I have 7 foot tall hog wire and welded wire with hardware cloth at the base, buried a little of the base too. So far it’s deer, rabbit, varmint and chicken proof. Although there’s a damn cat that keeps coming in time to time and taking a dump.


Sent from my iPhone using Tapatalk


----------



## Huskybill (Jul 6, 2018)

They have cracked corn and scraps to eat away from my garden. They hit my birdfeeders. I have wild turkeys, blackbears, raccoons, squirrels ect at the bird feeder. The garden they don’t know the blueberries bushes are there yet, I planted extra fruit trees for the animals but they don’t share. They don’t eat my tomatoes, green beans, squash yet.

I spent $75 on corn seed and everyone ate corn the crows were the worst. I don’t mind sharing I just plant more than I need. There’s no better feeling when the wild turkey hen shows up here with her eight little chicks.

Incase of a natural disaster they could become food really quick.


----------



## muddstopper (Jul 6, 2018)

I fought the deer and rabbits for years. I finally put up a 4ft hogwire fence this spring. I cemented 8ft wooden post in the corners and put 6.5ft tposts every 10ft. Now I honestly dont think that will keep deer out, heck they can about step over it. Once I got the garden planted I took carpenter string and criss crossed, about head high, post to post across the garden. I then hung red flagging tape just about touching the ground, from the string. I can see 10 or 12 deer every night in the field around my garden, but so far, they havent even made a track in the garden. I think the string waving in the slightest breeze keeps them scared off. Even the crows havent been in the garden. Rabbits, well they get lead poison everytime I see one. Now that I posted this, I'll probably go out in the morning and everything will be trampled and eaten. If that happens, I have the deer trained to just stand there when I put a spot light on them. They see the light so much they seem to have lost their fear of the light and me standing there holding it.


----------



## Mycrossover (Jul 23, 2018)

That stuff at TSC is called liquid fence. It smells like rotten eggs and has to be reapplied if it rains. I think it kept the deer away but I don't really feel qualified to give it a thumbs up or down. I moved my tomatoes to my raised deck in containers and so far the varmints have not climed the stairs but I did see a racoon up there one night.

Sent from my SM-G900V using Tapatalk


----------



## Huskybill (Jul 23, 2018)

I have a mini farm. For ten years nothing touched my blueberry bushes. We got about a gallon of fresh blueberries and within a few days the bushes are cleaned. These bushes grow to 6’ high and there only 3’ high now. I have about 125’ of blackberries and red raspberry bushes for the wild life. I feed the rabbits too.

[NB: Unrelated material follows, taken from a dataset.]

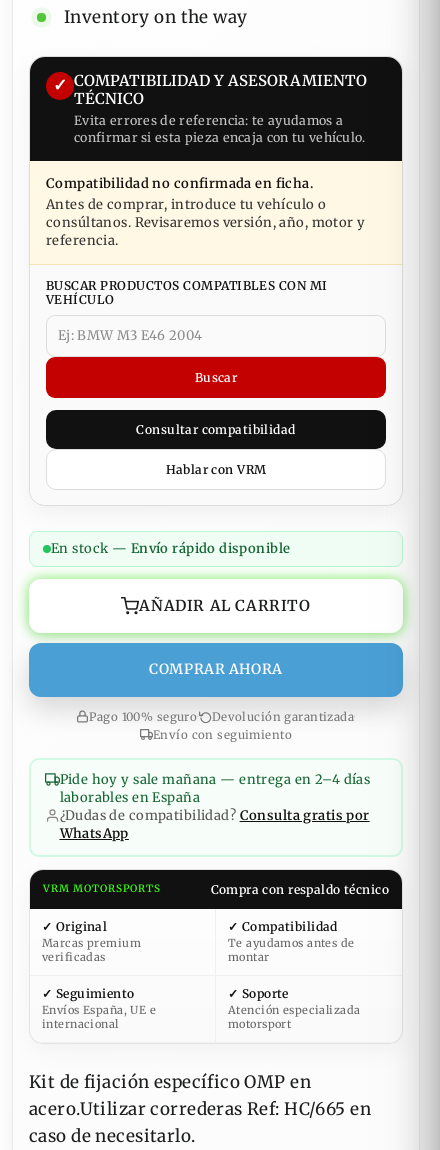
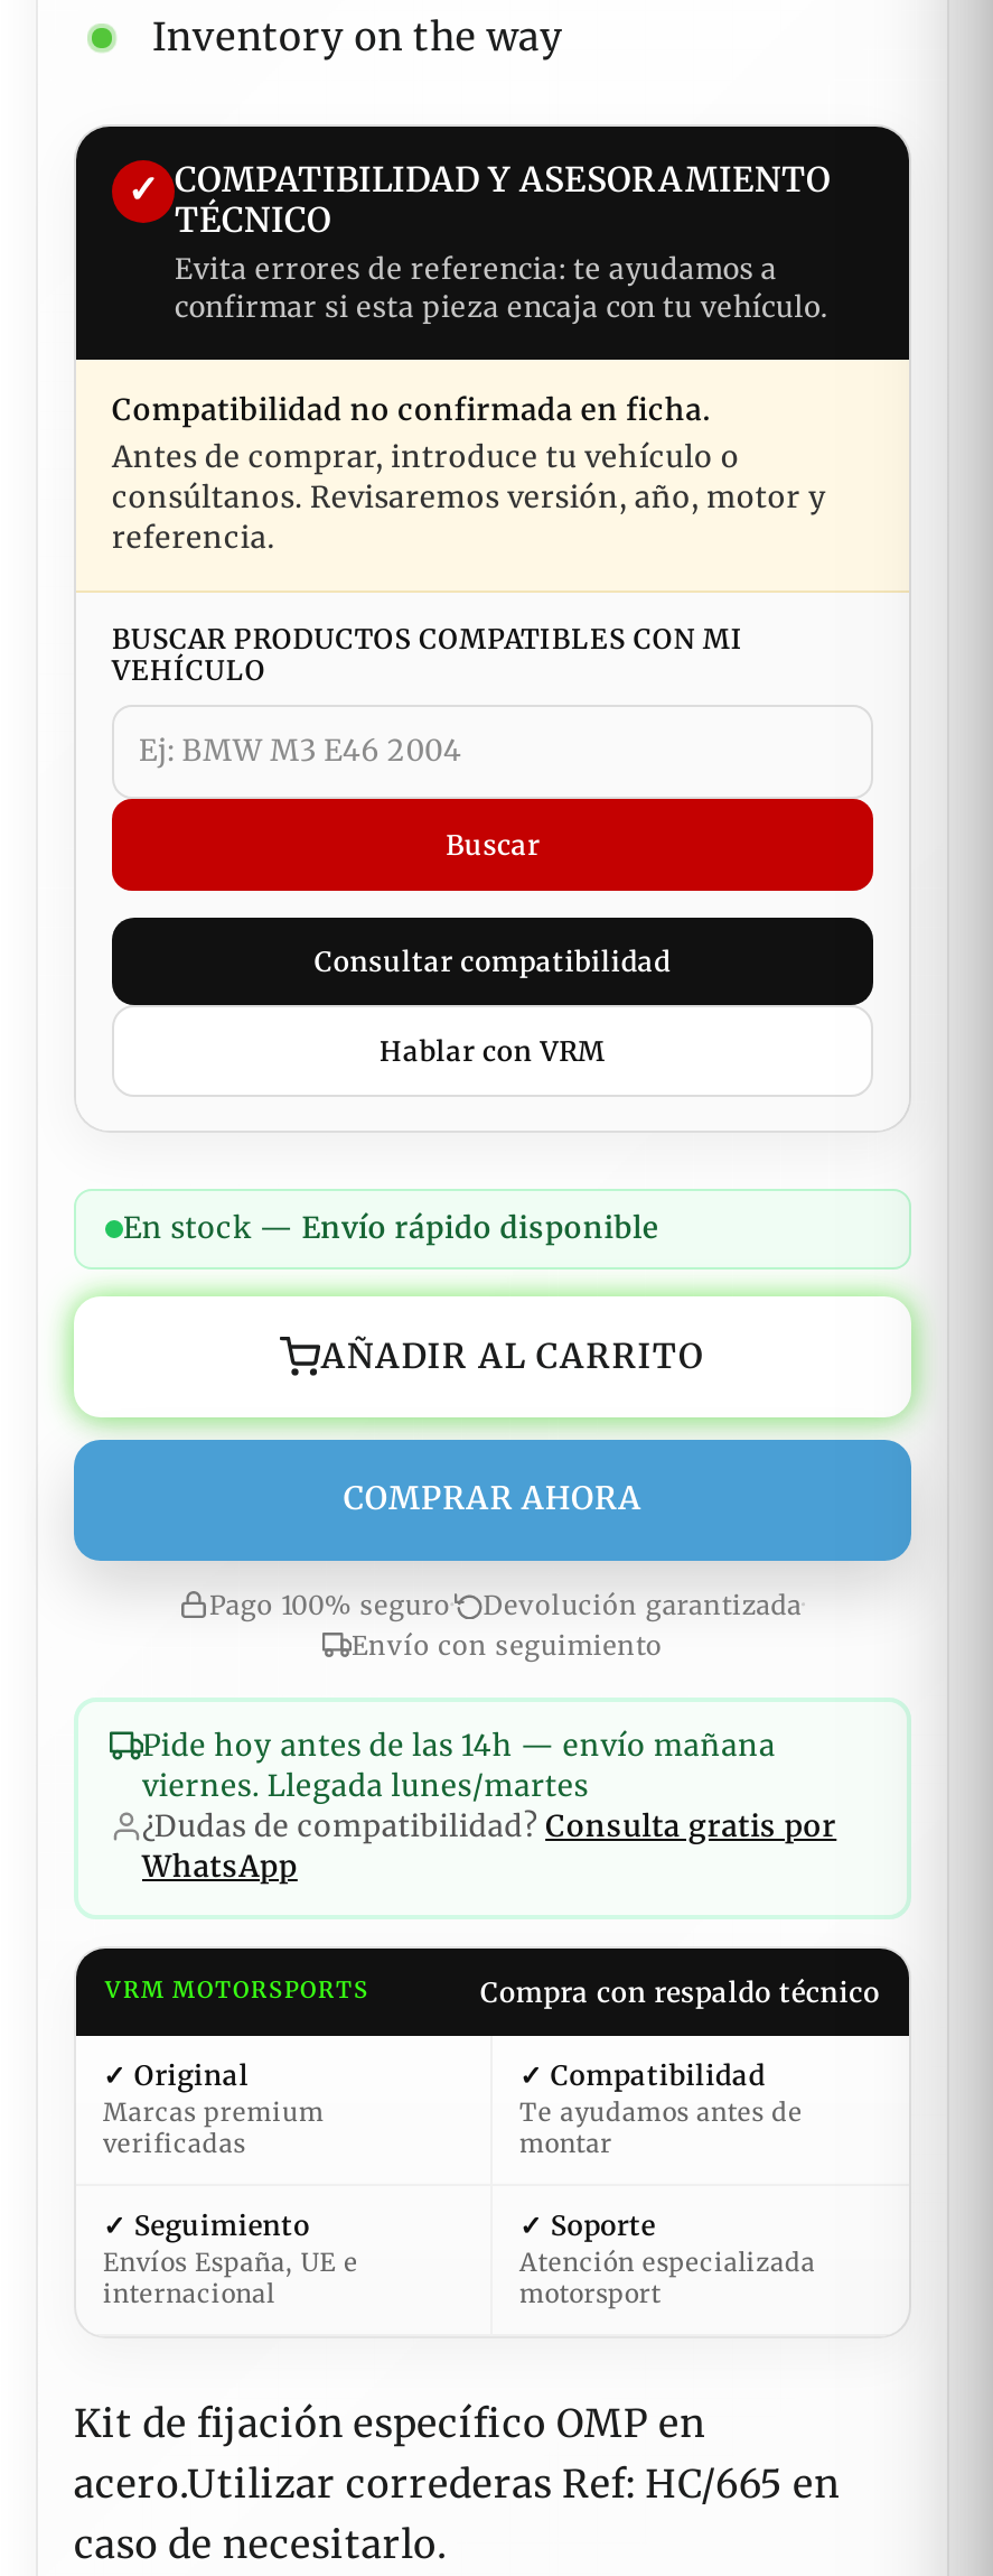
[60,771,370,806] Pide hoy y sale mañana — entrega en 2–4 días | laborables en España -> [142,1728,776,1806] Pide hoy antes de las 14h — envío mañana | viernes. Llegada lunes/martes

I hope they don’t get my tomatoes.


----------



## crowbuster (Aug 4, 2018)

nuther vote for fence


----------



## Huskybill (Aug 5, 2018)

I took in the bird feeders two weeks ago. I been telling the misses to bring them in. Finally the bear cub hasn't been seen. But today the wife was outside and the cub was in the ivy bushes near her. I have tons of berry bushes all over the yard. She ran around the house since the bear was blocking the path to the door. The bear went into the berry bushes. I'm trying to live with the bear to co exsist. Any reports on pesky bears they kill them. I'm only seeing one of three bears I have. We throw bird seed in the lawn for the birds and turkeys.
With all the turkeys and there chicks I have no ticks. Just a pia bear.


----------